- Jainagar Location in Jharkhand, India Jainagar Jainagar (India)
- Coordinates: 23°39′24″N 85°19′21″E﻿ / ﻿23.6567°N 85.3225°E
- Country: India
- State: Jharkhand
- District: Ramgarh

Area
- • Total: 2.729 km^{2} (1.054 sq mi)

Population (2011)
- • Total: 5,347
- • Density: 1,959/km^{2} (5,075/sq mi)

Languages (*For language details see Patratu (community development block)#Language and religion)
- • Official: Hindi, Urdu
- Time zone: UTC+5:30 (IST)
- PIN: 829118
- Telephone/ STD code: 0651
- Vehicle registration: JH
- Lok Sabha constituency: Hazaribagh
- Vidhan Sabha constituency: Ramgarh
- Website: ramgarh.nic.in

= Jainagar, Ramgarh =

Jainagar (also written as Jai Nagar or Jay Nagar) is a census town in the Patratu CD block in the Ramgarh subdivision of the Ramgarh district in the Indian state of Jharkhand.

==Geography==

===Location===
Jainagar is located at .

===Area overview===
Ramgarh has a vibrant coal-mining sector. The map alongside provides links to five operational areas of Central Coalfields spread across South Karanpura Coalfield, Ramgarh Coalfield and West Bokaro Coalfield. Four of the six CD blocks in the district have coal mines – Patratu, Ramgarh, Mandu and Chitarpur. The high concentration of census towns in these blocks are noticeable on the map. Only two blocks, Gola and Dulmi, are totally rural areas. Ramgarh district lies in the central part of the Chota Nagpur Plateau. The Damodar valley covers most of the district. The forested areas in highlands to the north and the south of the valley can be seen in the map (mark the shaded areas). "Chotanagpur has a charm of its own… The entire area forms one of the most charming series of views imaginable. The far-off hills in the background in exquisite tints of blue or purple as the light falls, the nearer hills picturesquely shaped and luxuriant in every shade of green with their bold escarpments in black or grey, and the brown plains below furnishing their quota of colours."

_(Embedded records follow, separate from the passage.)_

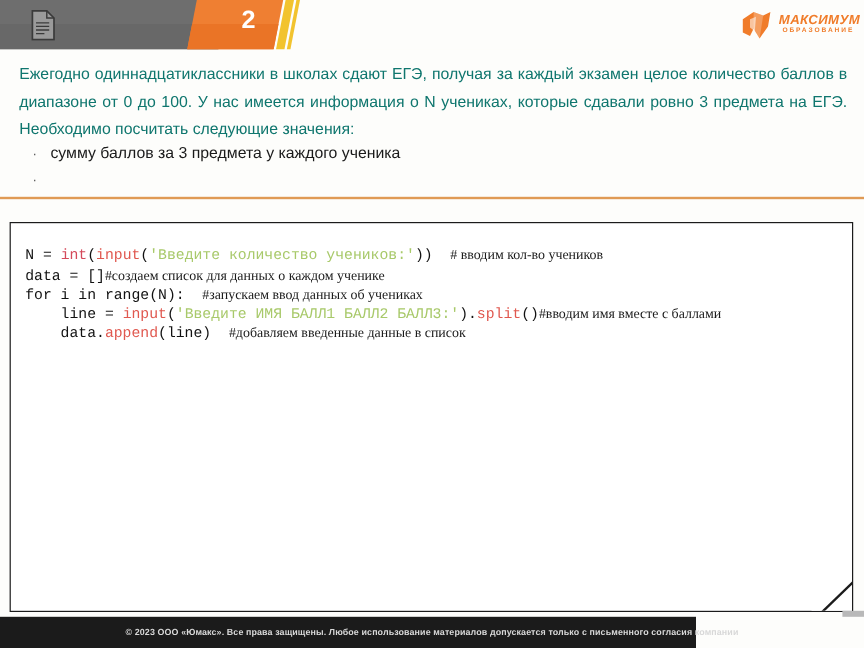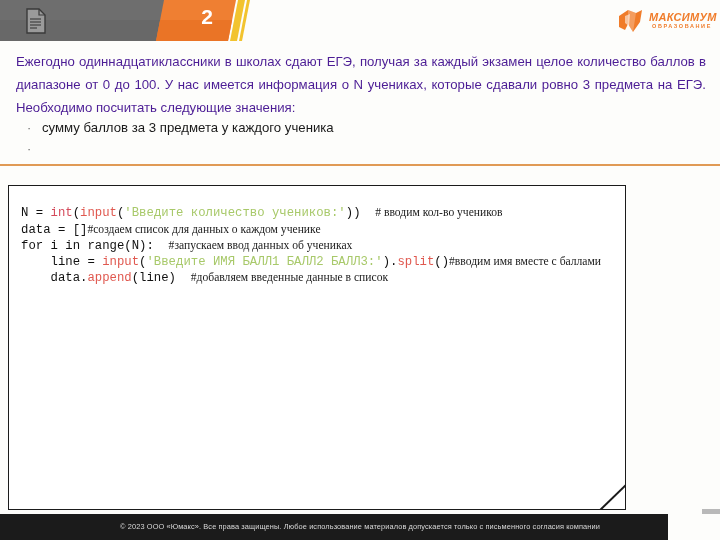--- a/index.html
+++ b/index.html
@@ -133,7 +133,7 @@
     width: 690px;
     font-size: 13.2px;
     line-height: 23px;
-    color: #4c1d95;
+    color: #0f766e;
     text-align: justify;
   }
   .bullets {

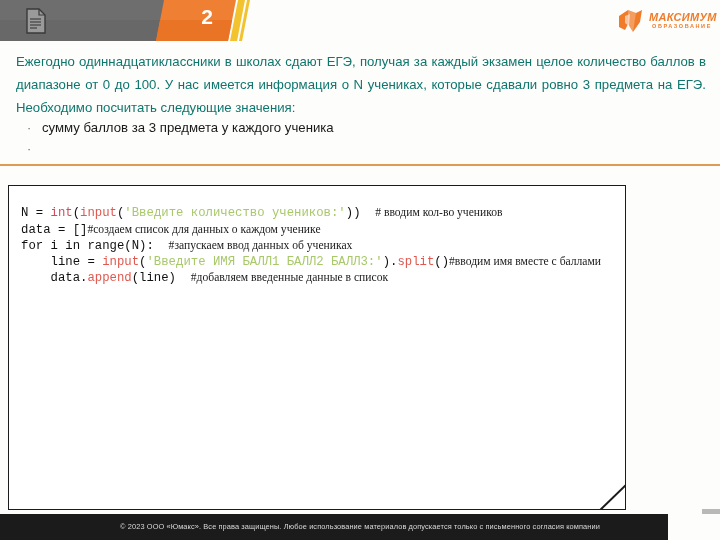--- a/index.html
+++ b/index.html
@@ -171,7 +171,7 @@
   .code-box {
     position: absolute;
     left: 8px; top: 185px;
-    width: 618px;
+    width: 703px;
     height: 325px;
     background: #ffffff;
     border: 1.6px solid #1b1b1b;

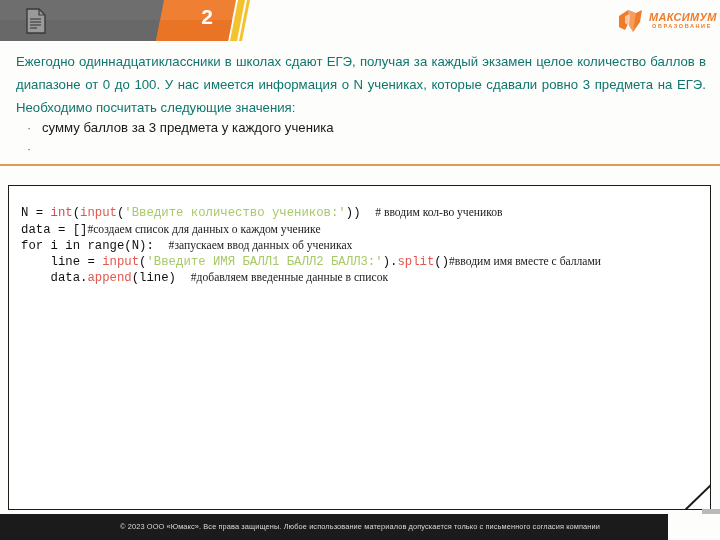--- a/index.html
+++ b/index.html
@@ -221,9 +221,10 @@
   .footer {
     position: absolute;
     left: 0; bottom: 0;
-    width: 668px;
+    width: 580px;
     height: 26px;
     background: #1b1b1b;
+    font-weight: bold;
   }
   .footer-text {
     position: absolute;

Note: The map alongside presents some of the notable locations in the district. All places marked in the map are linked in the larger full screen map.

==Demographics==
According to the 2011 Census of India, Jai Nagar had a total population of 5,347, of which 2,806 (52%) were males and 2,541 (48%) were females. Population in the age range 0–6 years was 803. The total number of literate persons in Jai Nagar was 4,544 (73.81% of the population over 6 years).

==Infrastructure==
According to the District Census Handbook 2011, Ramgarh, Jainagar covered an area of 2.729 km^{2}. Among the civic amenities, it had 9 km roads with open drains, the protected water supply involved tap water from treated sources, uncovered wells, overhead tanks. It had 964 domestic electric connections, 15 road lighting points. Among the medical facilities, it had 5 hospitals, 2 dispensaries, 2 health centres, 4 family welfare centres, 6 maternity and child welfare centres, 4 maternity homes, 50 nursing homes, 5 medicine shops. Among the educational facilities it had 7 primary schools, 1 middle school, 1 secondary school, 1 senior secondary school, the nearest general degree college at Patratu 4 km away. Two important commodities it produced were saria and coal. It had the branch offices of 3 nationalised banks.

==Transport==
There is a station at Patratu on the Barkakana-Son Nagar line.